Since the topic of compositionality is quite important. Let us also study a few more examples:

Example 0: Imagine that we want to try out the following thing. stage0: different kinds of unroll factors or vectorization factors, benchmark, do them in a loop then compare the result; stage1: send to the followup lowering optimizations with another set of configs. In this case C0-type config(e.g. unrolling-factor) in stage0 is not relevant to stage1. Given the collection of different choices of stage0 in a loop, it is also not entirely desirable or possible to centralize the configs into a single data structure for this case.

Example 1: Imagine that people want to build alternative compilation pipelines with a different set of configs(e.g. Running through quantization then building). In this case it may not be desirable to couple the two types of config together, since each pipeline may only care about one set.

We can find that most of the examples come from alternative optimization pipelines and choices that may be different from the current build pipeline. These are however, important cases to support so they either can be incorporated into future pipelines, or simply enable more preprocessing choices that composes with the build pipeline.

Compositionality does not imply that we need to ask everyone to use the same config for all possible pipelines . Instead, the main implication is to clarify what is minimum but necessary (and needs to be considered by all passes/pipelines), while leaving out other parts, so it leaves space of flexibility to others.

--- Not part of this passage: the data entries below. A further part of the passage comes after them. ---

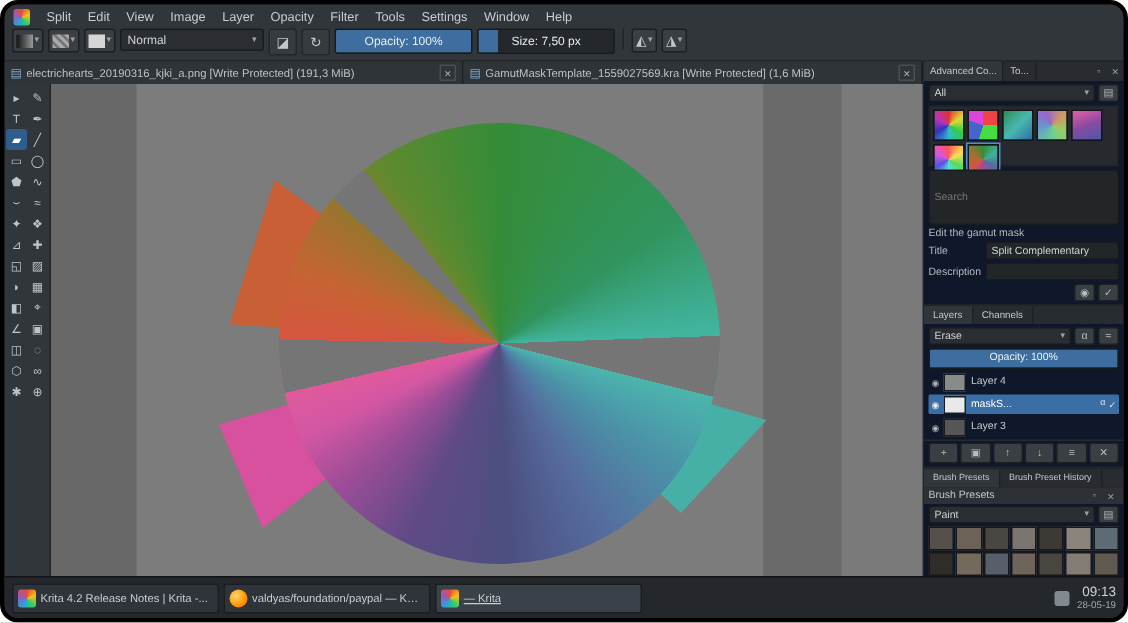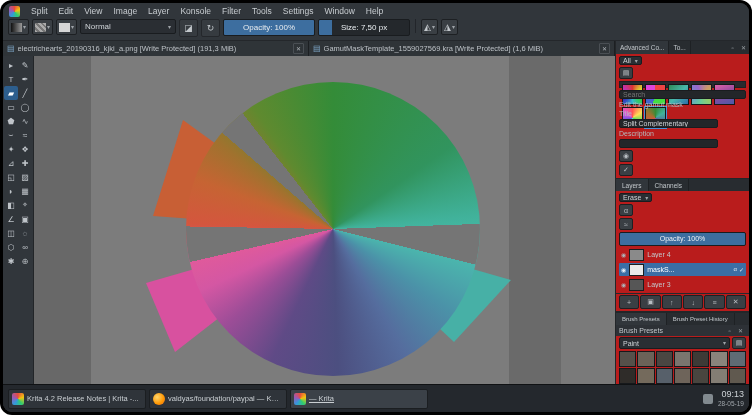--- a/index.html
+++ b/index.html
@@ -57,29 +57,29 @@
   .wheel{background:conic-gradient(from 0deg,
     #348c38 0deg,#31945e 55deg,#41b29b 85deg,#4bbcae 100deg,#4b92a8 125deg,
     #556d9e 150deg,#4c4f80 178deg,#5f4a86 205deg,#9c4d97 228deg,#d457a3 245deg,
     #e05a9b 258deg,#d4563e 272deg,#c66433 290deg,#a0722e 307deg,#5f8a2f 327deg,#348c38 360deg);}
   .wedges{background:conic-gradient(from 0deg,
     transparent 0deg 88deg,#757575 88deg 104deg,
     transparent 104deg 257deg,#757575 257deg 271deg,
     transparent 271deg 311deg,#757575 311deg 322deg,transparent 322deg 360deg);}
 
   
-  .dock{width:133px;background:#b91c1c;border-left:1px solid #232629;display:flex;flex-direction:column;font-size:7px;color:#c3c8cc;flex:none;min-height:0;}
+  .dock{width:133px;background:#0f172a;border-left:1px solid #232629;display:flex;flex-direction:column;font-size:7px;color:#c3c8cc;flex:none;min-height:0;}
   .dock-tabs{height:13px;background:#282c30;display:flex;align-items:stretch;flex:none;font-size:6.5px;}
   .dtab{padding:0 4px;display:flex;align-items:center;border-right:1px solid #1e2124;white-space:nowrap;}
   .dtab.active{background:#31363b;}
   .flex-sp{flex:1;}
   .mini{width:11px;display:flex;align-items:center;justify-content:center;color:#9aa0a5;font-size:6px;}
 
   .gamut{flex:1;display:flex;flex-direction:column;gap:2px;padding:2px 3px;min-height:0;}
-  .row{display:flex;align-items:flex-start;gap:2px;flex-direction:column;}
+  .row{display:flex;align-items:center;gap:2px;}
   .combo.small{height:12px;flex:1;font-size:7px;padding:0 3px;}
   .icon-btn{width:14px;height:12px;background:#3a3f44;border:1px solid #1d2023;border-radius:2px;display:flex;align-items:center;justify-content:center;font-size:7px;color:#b8bdc2;flex:none;box-sizing:border-box;}
   .gm-list{flex:1;background:#262a2e;border:1px solid #1d2023;padding:2px;display:flex;flex-wrap:wrap;gap:2px;align-content:flex-start;min-height:0;}
   .gm{width:21px;height:21px;border:1px solid #14171a;box-sizing:border-box;}
   .gm.sel{outline:1px solid #4a90d9;}
   .gm1{background:conic-gradient(#d33,#dd3,#3c4,#3bc,#33b,#b3b,#d33);}
   .gm2{background:conic-gradient(#e44 0 25%,#4d4 25% 55%,#46c 55% 80%,#d4d 80%);}
   .gm3{background:linear-gradient(135deg,#2e8b57,#49b8ac,#2f6da8);}
   .gm4{background:conic-gradient(from 45deg,#c96,#9c6,#6c9,#69c,#96c,#c96);}
   .gm5{background:linear-gradient(160deg,#e060a8,#8a4aa0,#4a5aa8);}
@@ -143,21 +143,21 @@
 <div class="frame">
   <div class="window">
 
     <div class="menubar">
       <div class="app-icon"></div>
       <div class="menu-item">Split</div>
       <div class="menu-item">Edit</div>
       <div class="menu-item">View</div>
       <div class="menu-item">Image</div>
       <div class="menu-item">Layer</div>
-      <div class="menu-item">Konsole</div>
+      <div class="menu-item">Opacity</div>
       <div class="menu-item">Filter</div>
       <div class="menu-item">Tools</div>
       <div class="menu-item">Settings</div>
       <div class="menu-item">Window</div>
       <div class="menu-item">Help</div>
     </div>
 
     <div class="toolbar">
       <div class="tb-chooser">
         <div class="thumb thumb-grad"></div>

Coming back to the particular topic of this RFC. I think we acknowledge that it could be useful to have a centralized config for a single tvmc pipeline which can help to bring the clarity. We also agree that the discussion is not about changing the set of information, but mainly about how we organize the infomation. The main point of compositionality is to carefully dissect the two kinds of configurations when it comes to putting the information in IRModule and how do the two kinds of configurations interact with passes.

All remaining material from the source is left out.